Temporarily restore concurrency limit to historical fixed default#6258
Conversation
When we first developed the "pure" SSH-only Git LFS object transfer protocol in PR git-lfs#4446, our initial prototype supported only a single SSH connection, and so in commit 594f8e3 of that PR we updated the NewManifest() function in our "tq" package to set the maximum number of concurrent transfers to one when the new SSH adapter was in use. We also added a comment which states that "Multiple concurrent transfers are not yet supported". Later in the same PR we implemented support for multiple concurrent SSH connections using the ControlMaster option of the ssh(1) command, and so in commit 9c46a38 we revised the NewManifest() function to no longer set the maximum number of concurrent transfers to one when the new SSH adapter was in use. However, we accidentally left the comment regarding the lack of support for concurrent transfers in place. Then in commit b44cbe4 of PR git-lfs#5136 we resolved the problem reported in git-lfs#5064 by updating the NewManifest() function a third time.
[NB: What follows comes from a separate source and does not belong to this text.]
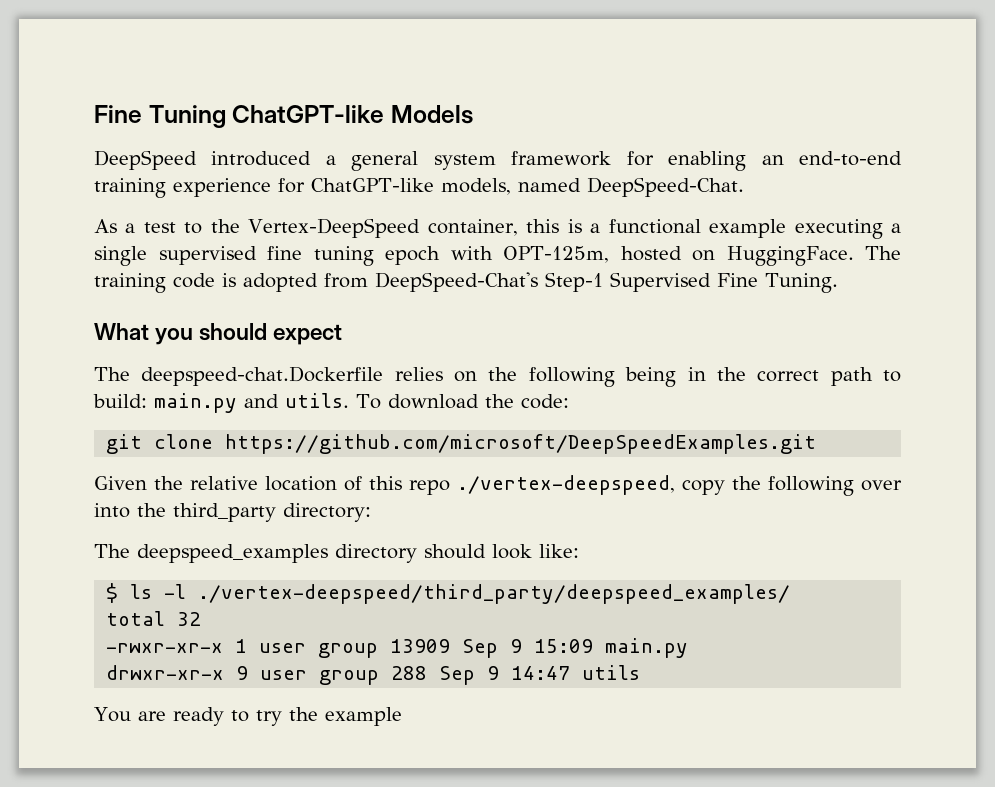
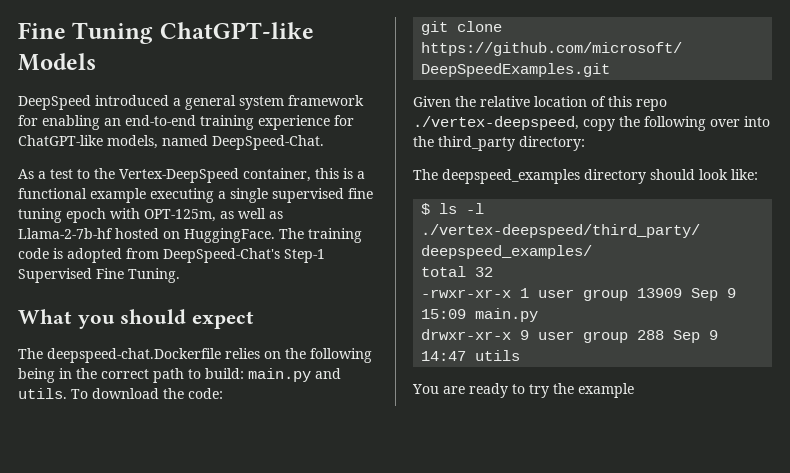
- As a test to the Vertex-DeepSpeed container, this is a functional example executing a single supervised fine tuning epoch with OPT-125m, hosted on HuggingFace.
+ As a test to the Vertex-DeepSpeed container, this is a functional example executing a single supervised fine tuning epoch with OPT-125m, as well as Llama-2-7b-hf hosted on HuggingFace.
The function once again sets the maximum number of concurrent transfers to one when the SSH adapter is in use, but now only when SSH multiplexing is not enabled, as might occur when using an SSH agent other than the ssh(1) command. When we made this most recent change, though, we neither updated the original comment nor moved it to appear prior to the relevant conditional block in the NewManifest() function, so we make those corrections now.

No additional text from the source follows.